◆ WHAT YOU HAVE TO DO
Copy out each line below containing "padding".

[[ DATA TO PROCESS, beginning ]]

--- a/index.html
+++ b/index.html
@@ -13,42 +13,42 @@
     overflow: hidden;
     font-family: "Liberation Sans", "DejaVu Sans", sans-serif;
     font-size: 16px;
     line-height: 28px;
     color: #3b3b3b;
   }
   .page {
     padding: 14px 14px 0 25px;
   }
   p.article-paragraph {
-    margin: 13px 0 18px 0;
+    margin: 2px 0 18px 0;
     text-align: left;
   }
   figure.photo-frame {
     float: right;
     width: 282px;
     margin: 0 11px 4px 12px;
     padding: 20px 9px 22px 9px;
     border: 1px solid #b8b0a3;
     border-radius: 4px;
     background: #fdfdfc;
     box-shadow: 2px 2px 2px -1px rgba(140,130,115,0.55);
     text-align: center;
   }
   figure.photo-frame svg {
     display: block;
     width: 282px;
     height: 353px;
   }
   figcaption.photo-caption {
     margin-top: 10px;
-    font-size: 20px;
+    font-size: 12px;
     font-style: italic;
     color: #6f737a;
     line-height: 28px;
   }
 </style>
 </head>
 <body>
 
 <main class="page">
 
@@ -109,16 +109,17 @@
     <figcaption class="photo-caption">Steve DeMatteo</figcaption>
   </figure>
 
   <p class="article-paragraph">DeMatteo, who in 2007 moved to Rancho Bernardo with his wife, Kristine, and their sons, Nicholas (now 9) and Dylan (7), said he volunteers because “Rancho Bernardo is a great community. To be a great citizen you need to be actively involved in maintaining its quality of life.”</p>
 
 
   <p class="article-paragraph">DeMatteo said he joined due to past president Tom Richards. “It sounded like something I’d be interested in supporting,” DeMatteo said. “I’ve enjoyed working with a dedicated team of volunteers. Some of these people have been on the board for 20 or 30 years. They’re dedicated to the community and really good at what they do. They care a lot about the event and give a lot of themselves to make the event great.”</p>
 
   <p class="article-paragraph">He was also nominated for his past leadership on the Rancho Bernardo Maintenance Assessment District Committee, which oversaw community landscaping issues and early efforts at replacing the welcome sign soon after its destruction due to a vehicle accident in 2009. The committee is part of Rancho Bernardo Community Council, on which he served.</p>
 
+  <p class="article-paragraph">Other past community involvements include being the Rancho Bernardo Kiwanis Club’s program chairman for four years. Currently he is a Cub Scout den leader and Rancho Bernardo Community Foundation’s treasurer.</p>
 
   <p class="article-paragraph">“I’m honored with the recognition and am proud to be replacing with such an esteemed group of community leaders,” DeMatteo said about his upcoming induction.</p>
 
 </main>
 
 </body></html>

[[ DATA TO PROCESS, end ]]

◆ REPLY TO THE TASK
     padding: 14px 14px 0 25px;
     padding: 20px 9px 22px 9px;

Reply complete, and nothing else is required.